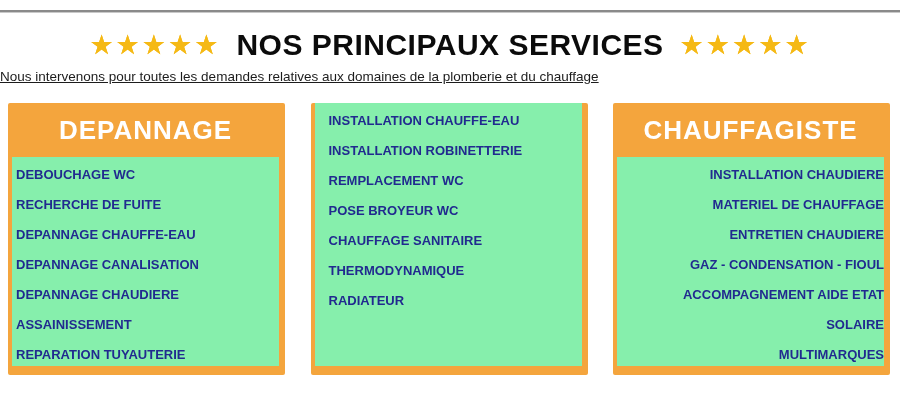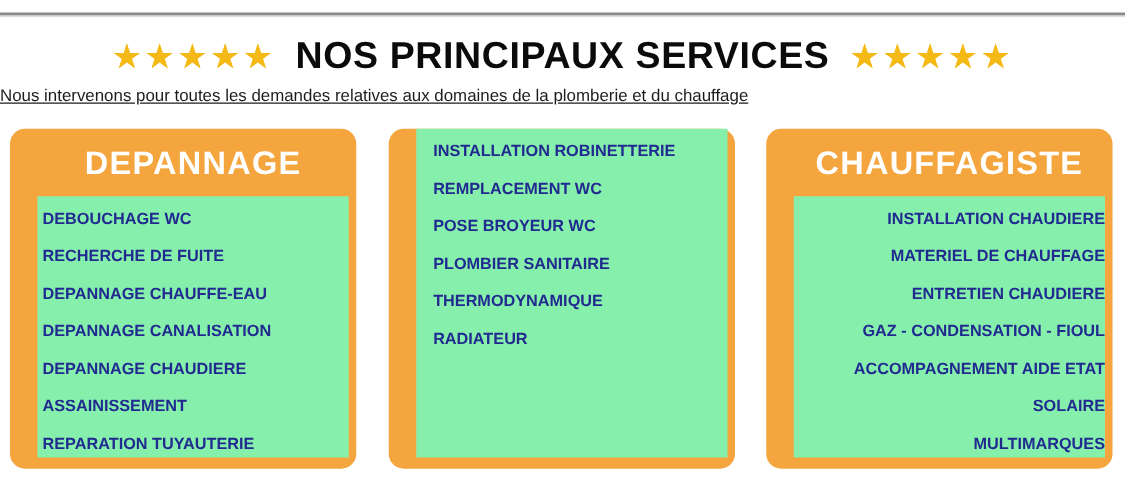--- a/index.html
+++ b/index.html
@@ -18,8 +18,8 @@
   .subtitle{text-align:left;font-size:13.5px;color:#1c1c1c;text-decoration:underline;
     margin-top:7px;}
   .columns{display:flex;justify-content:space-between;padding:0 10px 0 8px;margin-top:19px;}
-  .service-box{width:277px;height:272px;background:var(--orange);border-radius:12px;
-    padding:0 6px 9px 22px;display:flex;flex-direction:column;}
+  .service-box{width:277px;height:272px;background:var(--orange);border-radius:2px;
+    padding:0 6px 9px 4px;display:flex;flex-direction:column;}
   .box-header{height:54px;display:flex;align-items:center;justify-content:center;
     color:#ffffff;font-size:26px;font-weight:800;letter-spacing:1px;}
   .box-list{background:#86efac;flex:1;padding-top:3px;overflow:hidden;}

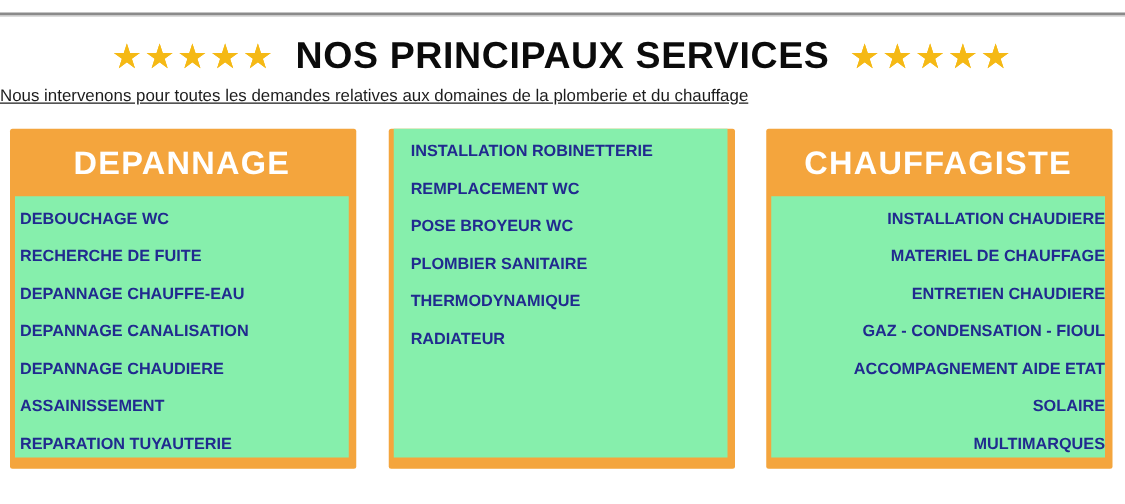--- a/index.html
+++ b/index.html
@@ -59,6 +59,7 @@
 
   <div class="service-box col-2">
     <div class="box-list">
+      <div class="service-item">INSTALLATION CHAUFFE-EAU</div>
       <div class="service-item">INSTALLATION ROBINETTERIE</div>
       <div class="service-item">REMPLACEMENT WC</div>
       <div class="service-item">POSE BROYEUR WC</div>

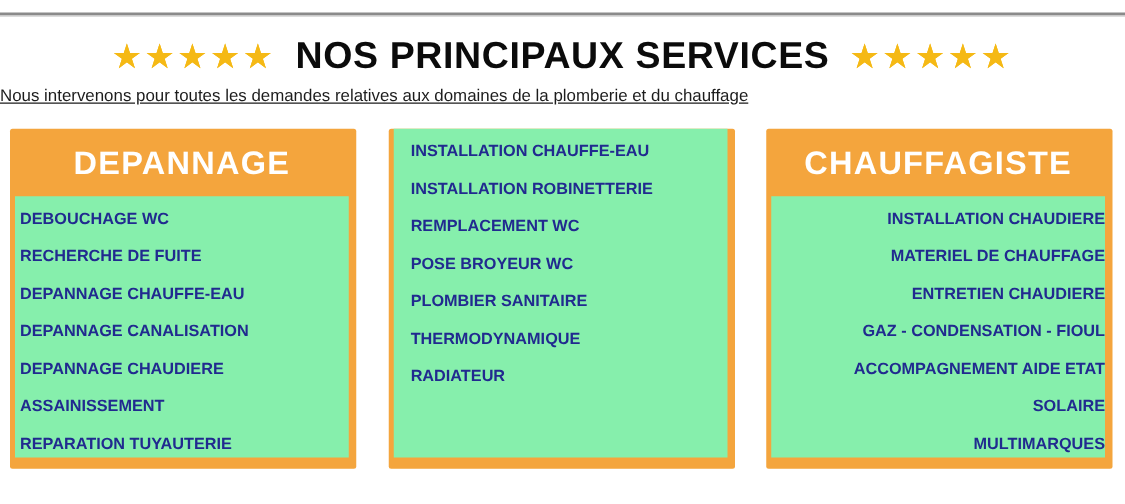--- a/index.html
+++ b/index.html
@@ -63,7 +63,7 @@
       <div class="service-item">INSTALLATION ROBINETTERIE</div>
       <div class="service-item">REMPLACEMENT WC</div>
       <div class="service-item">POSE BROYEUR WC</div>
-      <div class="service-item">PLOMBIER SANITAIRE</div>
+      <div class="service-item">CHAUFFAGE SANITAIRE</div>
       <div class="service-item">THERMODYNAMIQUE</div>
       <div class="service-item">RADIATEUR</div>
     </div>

______________________________

Exercise description:
Copy the data in full. No pictures belong in the copy.

The answer:
--- a/index.html
+++ b/index.html
@@ -18,8 +18,8 @@
   .subtitle{text-align:left;font-size:13.5px;color:#1c1c1c;text-decoration:underline;
     margin-top:7px;}
   .columns{display:flex;justify-content:space-between;padding:0 10px 0 8px;margin-top:19px;}
-  .service-box{width:277px;height:272px;background:var(--orange);border-radius:12px;
-    padding:0 6px 9px 22px;display:flex;flex-direction:column;}
+  .service-box{width:277px;height:272px;background:var(--orange);border-radius:2px;
+    padding:0 6px 9px 4px;display:flex;flex-direction:column;}
   .box-header{height:54px;display:flex;align-items:center;justify-content:center;
     color:#ffffff;font-size:26px;font-weight:800;letter-spacing:1px;}
   .box-list{background:#86efac;flex:1;padding-top:3px;overflow:hidden;}

--- a/index.html
+++ b/index.html
@@ -59,6 +59,7 @@
 
   <div class="service-box col-2">
     <div class="box-list">
+      <div class="service-item">INSTALLATION CHAUFFE-EAU</div>
       <div class="service-item">INSTALLATION ROBINETTERIE</div>
       <div class="service-item">REMPLACEMENT WC</div>
       <div class="service-item">POSE BROYEUR WC</div>

--- a/index.html
+++ b/index.html
@@ -63,7 +63,7 @@
       <div class="service-item">INSTALLATION ROBINETTERIE</div>
       <div class="service-item">REMPLACEMENT WC</div>
       <div class="service-item">POSE BROYEUR WC</div>
-      <div class="service-item">PLOMBIER SANITAIRE</div>
+      <div class="service-item">CHAUFFAGE SANITAIRE</div>
       <div class="service-item">THERMODYNAMIQUE</div>
       <div class="service-item">RADIATEUR</div>
     </div>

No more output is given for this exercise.